■ **WHAT THIS TASK INVOLVES**
Search the material below for the string "lors" and extract each line that has it.

** Opening EXERCISE INPUT block **

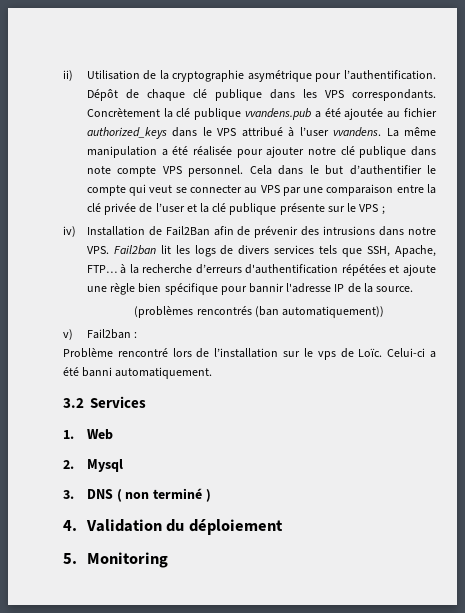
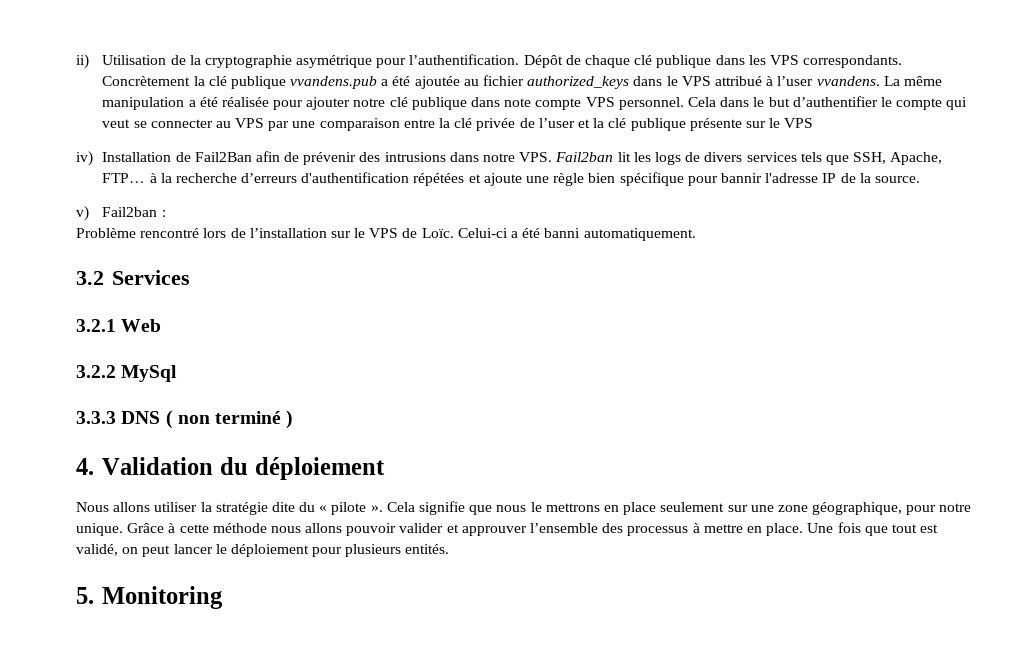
- Cela dans le but d’authentifier le compte qui veut se connecter au VPS par une comparaison entre la clé privée de l’user et la clé publique présente sur le VPS ;
+ Cela dans le but d’authentifier le compte qui veut se connecter au VPS par une comparaison entre la clé privée de l’user et la clé publique présente sur le VPS
- (problèmes rencontrés (ban automatiquement))
- Problème rencontré lors de l’installation sur le vps de Loïc.
+ Problème rencontré lors de l’installation sur le VPS de Loïc.
- 1. Web
+ 3.2.1 Web
- 2. Mysql
- 3. DNS ( non terminé )
+ 3.2.2 MySql
+ 3.3.3 DNS ( non terminé )
+ Nous allons utiliser la stratégie dite du « pilote ». Cela signifie que nous le mettrons en place seulement sur une zone géographique, pour notre unique. Grâce à cette méthode nous allons pouvoir valider et approuver l’ensemble des processus à mettre en place. Une fois que tout est validé, on peut lancer le déploiement pour plusieurs entités.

** Closing EXERCISE INPUT block **

■ **WRITTEN RESPONSE**
- Problème rencontré lors de l’installation sur le vps de Loïc.
+ Problème rencontré lors de l’installation sur le VPS de Loïc.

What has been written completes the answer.